[EXERCISE INSTRUCTIONS]:
Copy every record verbatim but exclude the pictures.

[SUPPLIED ENTRIES]:
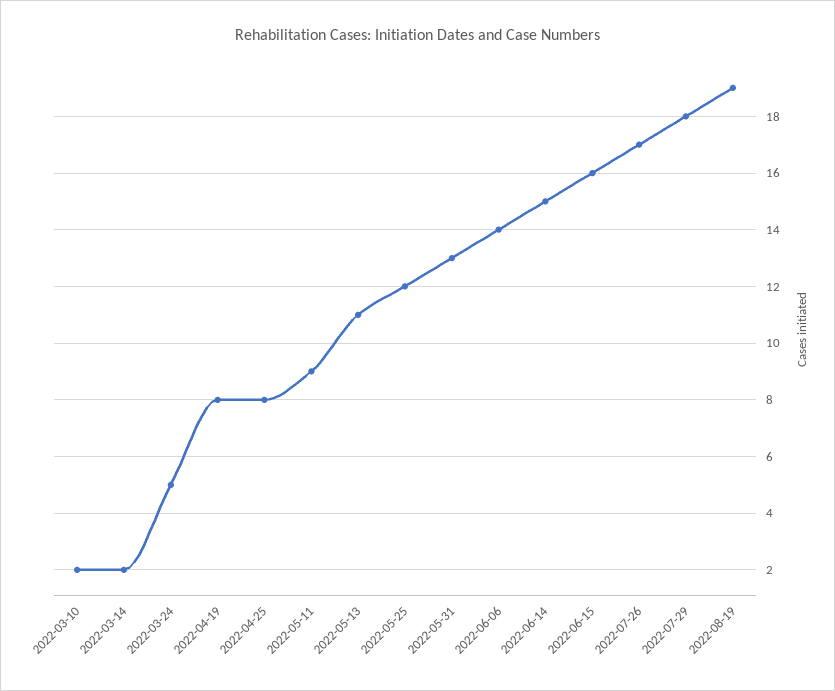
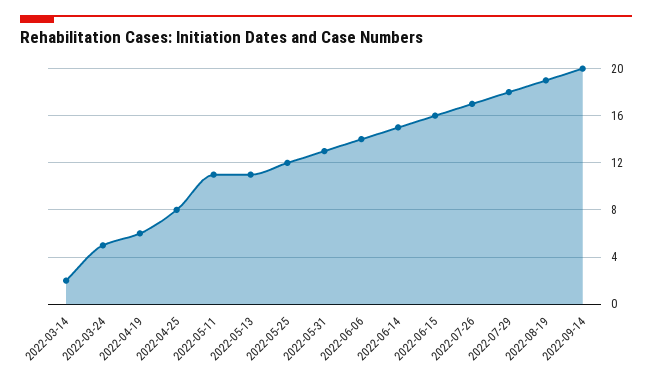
2022-03-10: 2 -> none
2022-04-19: 8 -> 6
2022-05-11: 9 -> 11
2022-09-14: none -> 20

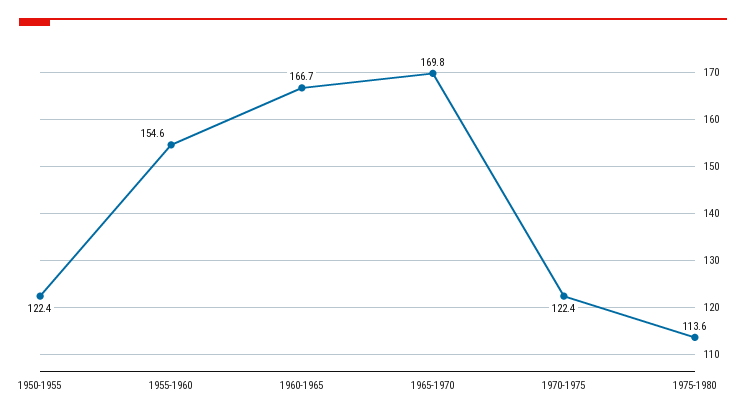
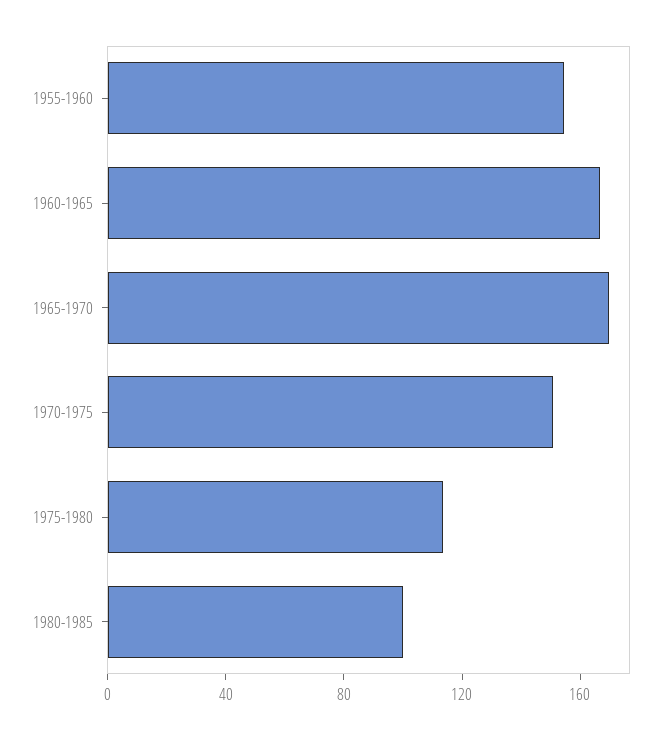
1950-1955: 122.4 -> none
1970-1975: 122.4 -> 150
1980-1985: none -> 100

[RESPONSE TO THE TASK]:
2022-03-10: 2 -> none
2022-04-19: 8 -> 6
2022-05-11: 9 -> 11
2022-09-14: none -> 20

1950-1955: 122.4 -> none
1970-1975: 122.4 -> 150
1980-1985: none -> 100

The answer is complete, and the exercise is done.